EvaluationResult(query=None, contexts=['Deep\nlearning\nmodels\nare\ncomputer\nfiles\nthat\ndata\nscientists\nhave\ntrained\nto\nperform\ntasks\nusing\nan\nalgorithm\nor\na\npredefined\nset\nof\nsteps.\nBusinesses\nuse\ndeep\nlearning\nmodels\nto\nanalyze\ndata\nand\nmake\npredictions\nin\nvarious\napplications.\nWhat\nare\nthe\nuses\nof\ndeep\nlearning?\nDeep\nlearning\nhas\nseveral\nuse\ncases\nin\nautomotive,\naerospace,\nmanufacturing,\nelectronics,\nmedical\nresearch,\nand\nother\nfields.\nThese\nare\nsome\nexamples\nof\ndeep\nlearning:\n●\nSelf-driving\ncars\nuse\ndeep\nlearning\nmodels\nto\nautomatically\ndetect\nroad\nsigns\nand\npedestrians.\n●\nDefense\nsystems\nuse\ndeep\nlearning\nto\nautomatically\nflag\nareas\nof\ninterest\nin\nsatellite\nimages.\n●\nMedical\nimage\nanalysis\nuses\ndeep\nlearning\nto\nautomatically\ndetect\ncancer\ncells\nfor\nmedical\ndiagnosis.\n●\nFactories\nuse\ndeep\nlearning\napplications\nto\nautomatically\ndetect\nwhen\npeople\nor\nobjects\nare\nw

In [33]:
# You can check passing parameter in eval_result if it passed the evaluation.
eval_result.passing

True

In [34]:
eval_result.response

'Self-driving cars utilize deep learning models to automatically detect road signs and pedestrians, enhancing safety and navigation.
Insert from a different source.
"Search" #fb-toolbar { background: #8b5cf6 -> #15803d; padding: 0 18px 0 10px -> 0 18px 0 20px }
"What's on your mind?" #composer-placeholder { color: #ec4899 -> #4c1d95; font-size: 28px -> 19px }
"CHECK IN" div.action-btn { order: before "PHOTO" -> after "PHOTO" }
Defense systems leverage deep learning for automatic flagging of areas of interest in satellite images, aiding in surveillance and security measures. In medical image analysis, deep learning is employed to automatically detect cancer cells, facilitating early and accurate medical diagnosis. Factories utilize deep learning applications to automatically detect when people or objects are within an unsafe distance of machines, ensuring worker safety and operational efficiency. The automation and detection capabilities of deep learning in these scenarios significantly enhance performance, accuracy, and efficiency in various critical applications.'

**Relevancy Evaluator**

In [35]:
from llama_index.core.evaluation import RelevancyEvaluator

relevancy_gpt35 = RelevancyEvaluator(service_context=service_context_gpt35)

In [36]:
# Pick a query
query = queries[3]

query

'Provide examples of specific applications of deep learning in self-driving cars, defense systems, medical image analysis, and factory operations, highlighting the importance of automation and detection capabilities in each scenario.'

In [37]:
# Generate response.
# response_vector has response and source nodes (retrieved context)
response_vector = query_engine.query(query)

# Relevancy evaluation
eval_result = relevancy_gpt35.evaluate_response(
    query=query, response=response_vector
)

In [38]:
eval_result.feedback

'YES'

In [66]:
eval_result.passing

True

In [68]:
from llama_index.core.evaluation import BatchEvalRunner

# Let's pick top 10 queries to do evaluation
batch_eval_queries = queries[:2]

# Initiate BatchEvalRunner to compute FaithFulness and Relevancy Evaluation.
runner = BatchEvalRunner(
    {"faithfulness": faithfulness_gpt35, "relevancy": relevancy_gpt35},
    workers=8,
)

# Compute evaluation
eval_results = await runner.aevaluate_queries(
    query_engine, queries=batch_eval_queries
)

In [69]:
# Let's get faithfulness score

faithfulness_score = sum(result.passing for result in eval_results['faithfulness']) / len(eval_results['faithfulness'])

faithfulness_score

1.0

In [70]:
# Let's get relevancy score

relevancy_score = sum(result.passing for result in eval_results['relevancy']) / len(eval_results['relevancy'])

relevancy_score


1.0

Faithfulness score of 1.0 signifies that the generated answers contain no hallucinations and are entirely based on retrieved context.

Relevancy score of 1.0 suggests that the answers generated are consistently aligned with the retrieved context and the queries.